A Vercel cron job runs at 2 AM daily and refreshes prices for every card that has at least one active follower. It runs the full search pipeline — same parser, same sources, same scoring — and writes a new row to price_history. The cron runs under a service account with elevated eBay API quota, so it doesn't eat into the per-user daily limit.

The collection page shows each card with a 30-day sparkline built with Recharts. A card that's moved significantly in either direction gets flagged. The intent is eventually to support price alerts, but for now it's read-only.

Deploying It

The entire backend runs on Vercel. No separate server, no container orchestration. The scrapers are serverless functions — each search request spins up whatever Puppeteer instances it needs and they're gone when it's done.
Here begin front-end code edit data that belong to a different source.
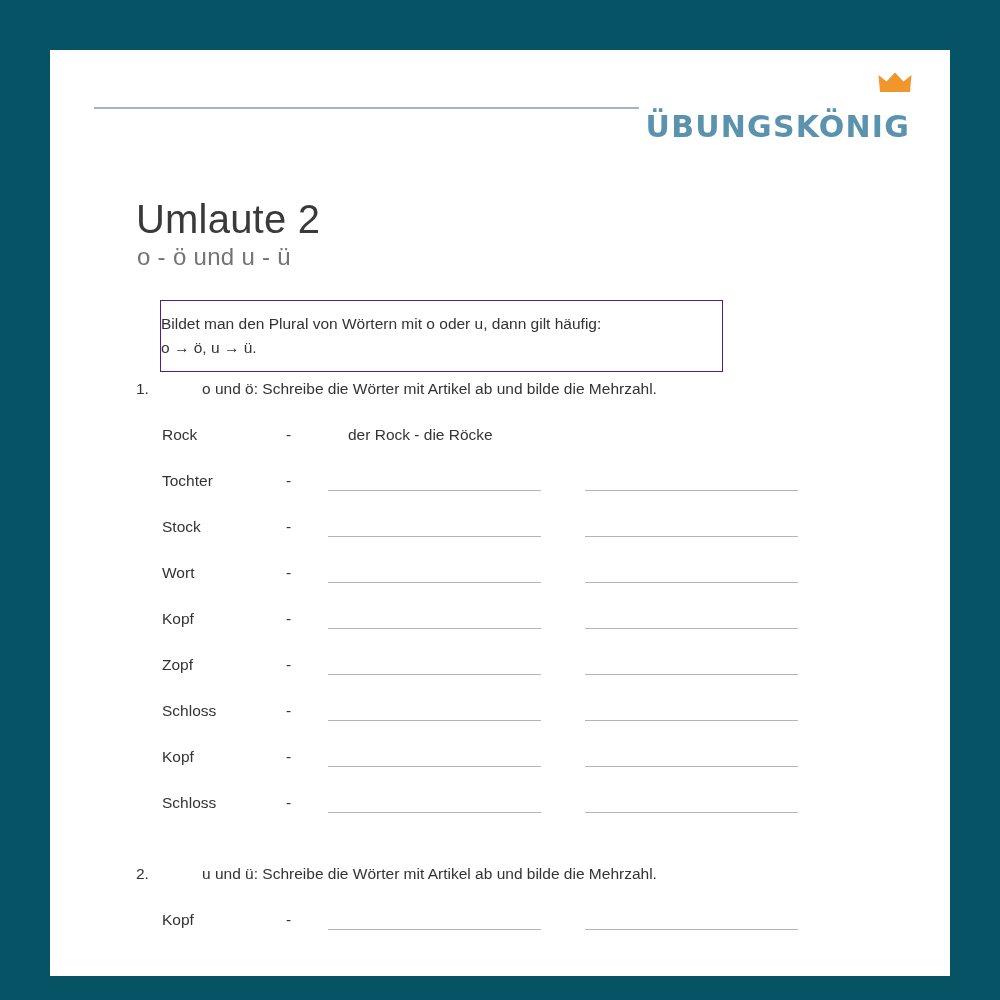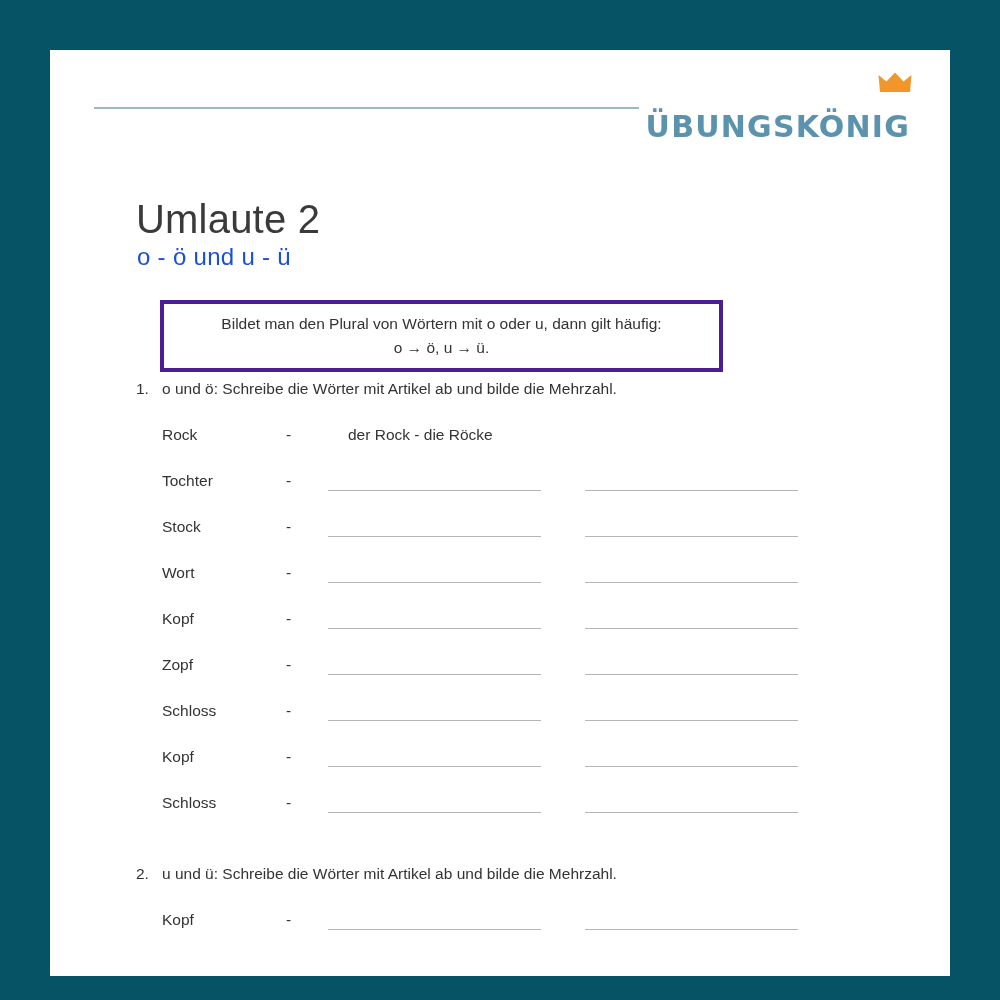"o - ö und u" #page-subtitle { color: #1d4ed8 -> #737373 }
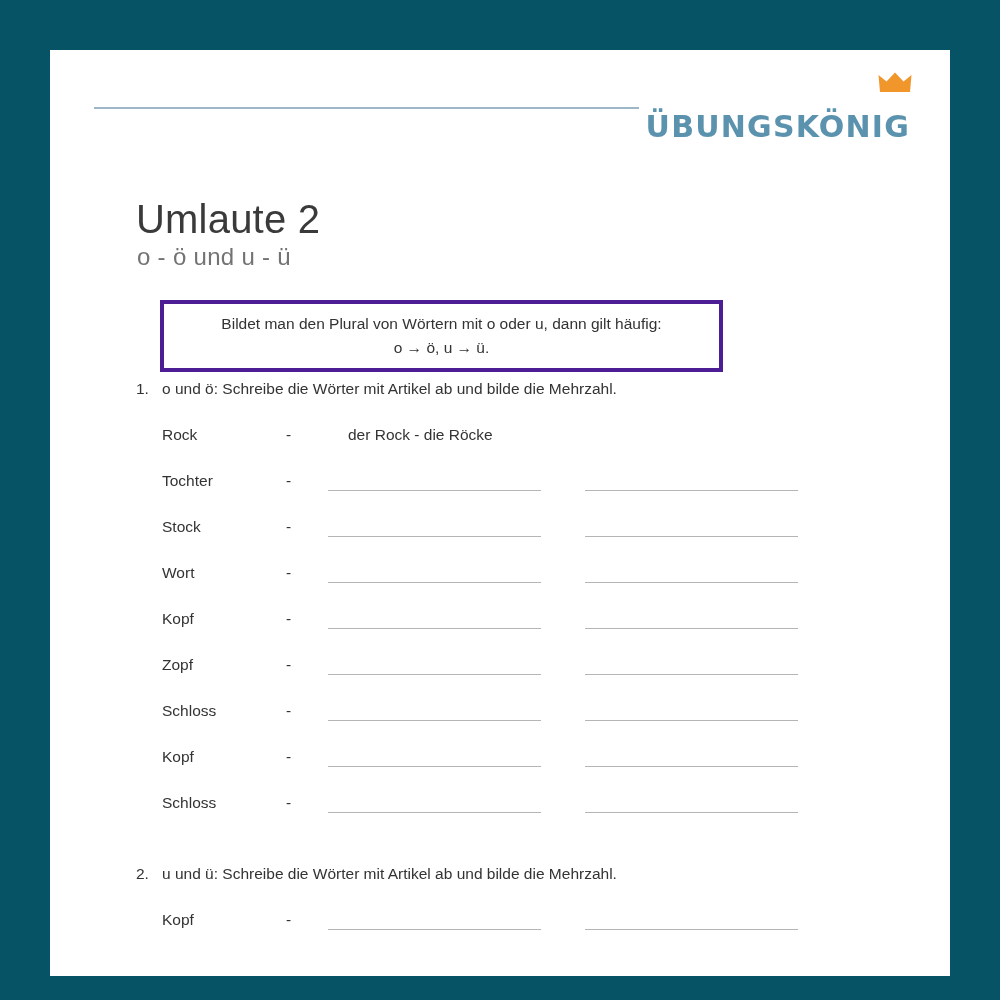"Bildet man den Plural von" #info-box { align-items: center -> flex-start; border: 4px solid #4c1d95 -> 1px solid #4c1d95 }
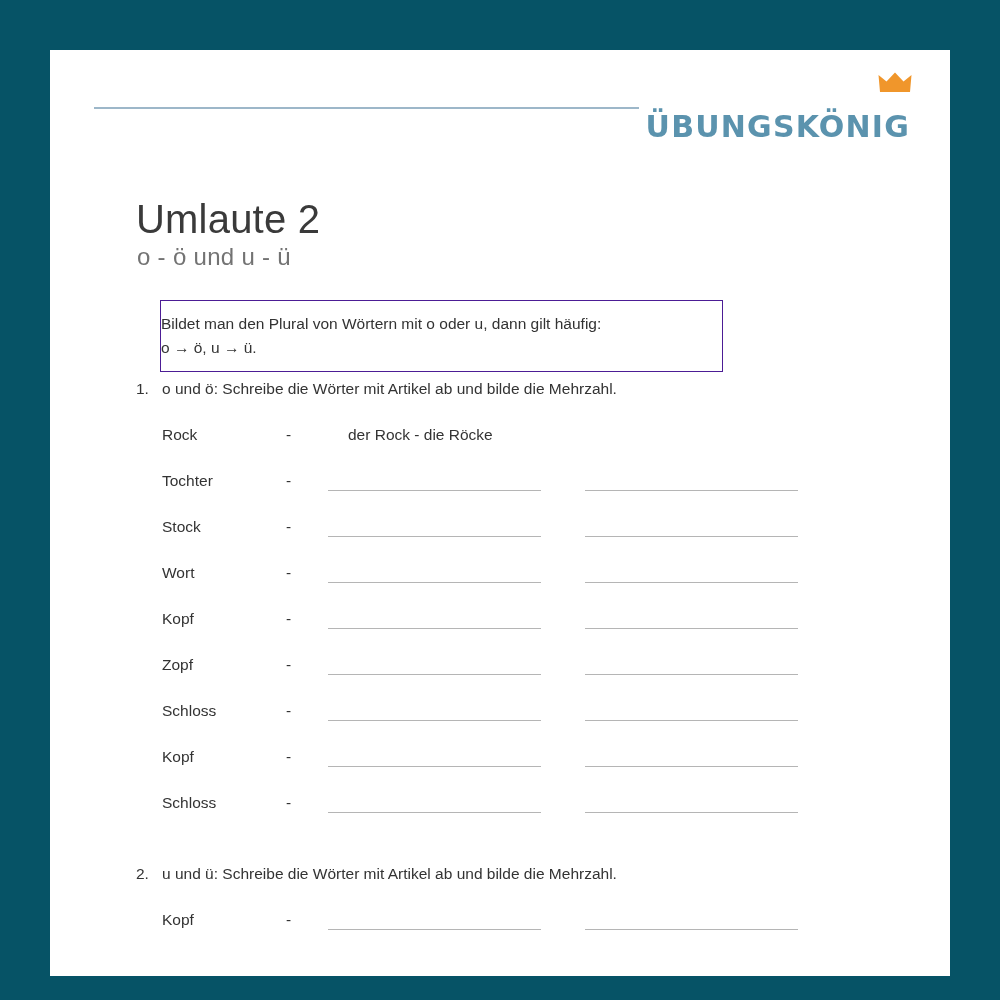"o und ö: Schreibe die" .exercise-instruction { margin-left: none -> 40px }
One real gotcha with serverless Puppeteer: Vercel doesn't let you install system dependencies, so the full puppeteer package (which bundles a Chromium download) fails at build time. The solution is puppeteer-core paired with @sparticuz/chromium, a package that provides a compressed Chromium binary small enough to fit in a serverless function. A small browser utility switches between the local Chromium path (for development) and the Lambda path (for production) based on the environment.

The infrastructure footprint is minimal:

  • Neon (serverless Postgres) for the database
  • Upstash (serverless Redis) for caching and rate limiting
  • eBay developer account for API credentials
  • An AUTH_SECRET env var so NextAuth's middleware initializes correctly

Everything else — Stripe, transactional email, price alerts — can be left blank for a basic search-only deployment. The app degrades cleanly when optional integrations are absent.

The part of this that surprised me most was how much the scoring system mattered. The naive version of this problem is "query all the sources and average the prices." That produces garbage results — you're averaging unrelated sales and calling it a comp. The match scoring and recency weighting are what turn a price aggregator into something you'd actually trust. Without them, Grailhaus would just be a more complicated way to get the wrong number.